Ainsi aurais-je pu intituler cette première newsletter. En effet, la fin d’année 2023 a été éprouvante professionnellement - stimulante, oui, mais éprouvante- et j’ai déserté les rives de Substack et des réseaux sociaux (mais ça n’a rien de nouveau) pour assurer mon métier et terminer un manuscrit aussi enthousiasmant que drainant. Rendu le 15 janvier - sans retard car comment faire autrement quand l’injonction à la performance et à la responsabilité est un mode de vie depuis aussi loin que je m’en souvienne ?- je suis donc un peu plus disposée à vous écrire, mais pas beaucoup plus fraîche.
Je dois même vous l’avouer, je suis rincée, retournée comme une chaussette, surtout que le rendu de ce manuscrit s’est suivi d’une séance photo d’autrice -un moment dont je vous reparlerai dans la lignée de mon dernier post-, d’un mariage d’amies aussi touchant que politique -ou pas?-… J’ai donc conclu ces festivités de janvier par une indigestion qui m’a permis de confirmer que oui, comme nous toustes, je n’ai pas très bien digéré cette fin d’année, mais toujours mieux que les Palestiniens qui se font massacrer depuis bientôt quatre mois et qu’il convient de ne pas oublier.
Alors, New Year New You? (à chanter sur le ton de “New York, New York”)
Il y a de cela fort longtemps, j’ai occupé plusieurs métiers qui me demandaient d’être attentive aux marronniers, ces moments de l’année où l’on doit pousser des produits. Le mois de janvier en était un. Nouvelle année, nouveau vous ! (traduits rapidement de l’anglais pour le plaisir de Jacques Toubon). Il y a quelque chose d’infiniment séduisant dans cette idée d’un cycle qui recommence, mais aussi quelque chose de terrifiant dans cette idée de devoir se renouveler continuellement, un renouveau qui implique de faire mieux, plus et encore plus.
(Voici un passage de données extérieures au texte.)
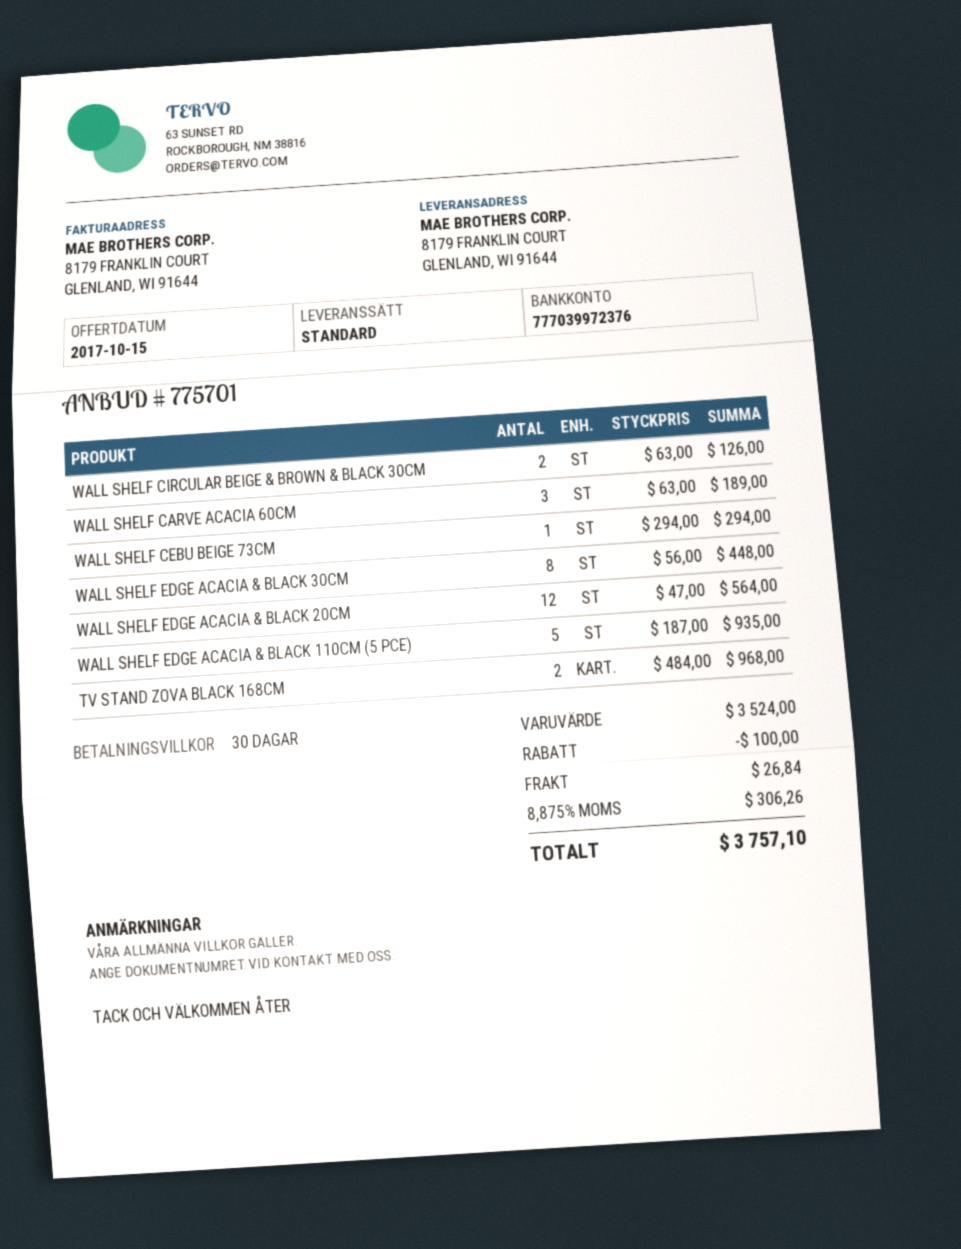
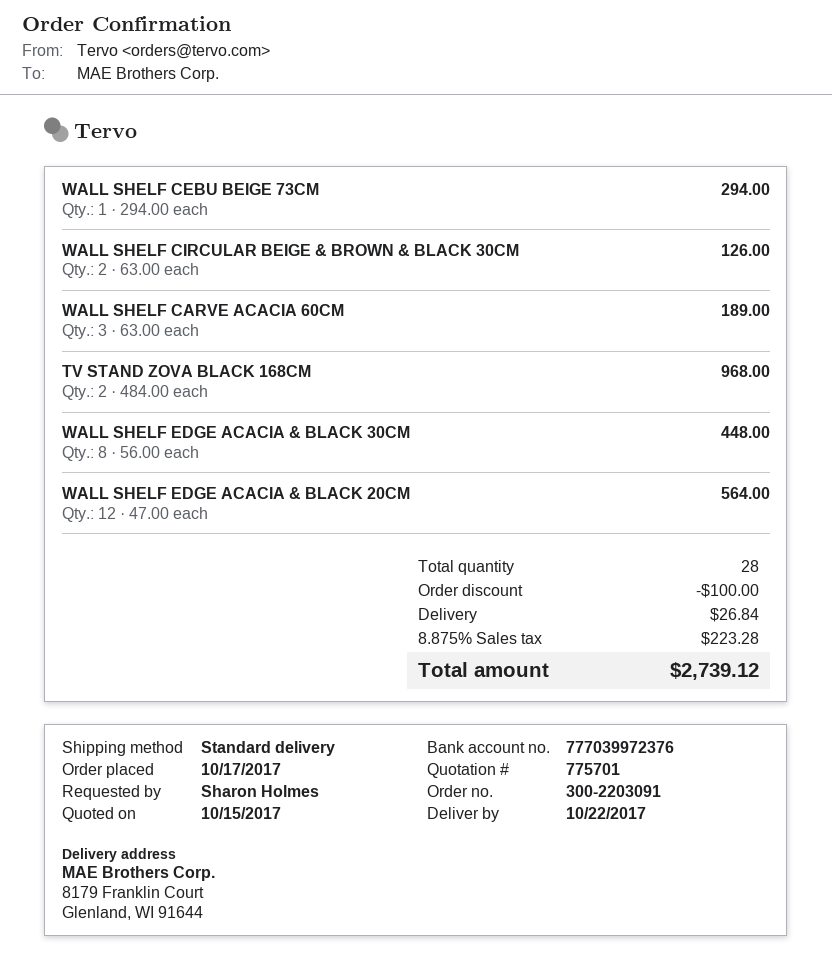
WALL SHELF EDGE ACACIA & BLACK 110CM (5 PCE): 5 x 187.00 = 935.00 -> none
tax: 8.875% = 306.26 -> 8.875% = 223.28
total: 3757.10 -> 2739.12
C’est la même mécanique qui est à l’oeuvre dans l’idée du make-over que l’on adorait tant dans les films des années 90-2000 et dont Clueless, adaptation brillante d’Emma de Jane Austen, joue avec autant de subtilité pour nous en faire comprendre la finalité : nulle. Aussi séduisant qu’inefficace, le make-over est au “bien-être” ce que l’aspartame est au sucre. Le make-over rend surtout heureuses celleux qui en sont les arbitres, rarement celleux qui en sont les objets ou victimes.
“New year, new you”, c’est le contraire de l’évolution. Plutôt que de raccommoder ses chaussettes et de continuer à les utiliser avec plus d’égards, on en change, tout simplement. Nous sommes toustes ces chaussettes. C’est donc nouvelle année, même personne, avec un peu plus d’usage, d’expérience et, je l’espère, de compassion.
New year, new school ?
Mon amie Eloïse sans H Méhard (aka enchanteresse_etc) sur instagram m’a envoyé il y a quelques jours un post qui reprend cette citation de bell hooks tirée de son essai “Teaching to Transgress: Education as the Practice of Freedom” (publié en 1994).
The classroom remains the most radical space of possibility in the academy
La salle de classe reste l’espace le plus radical des possibles à l’école.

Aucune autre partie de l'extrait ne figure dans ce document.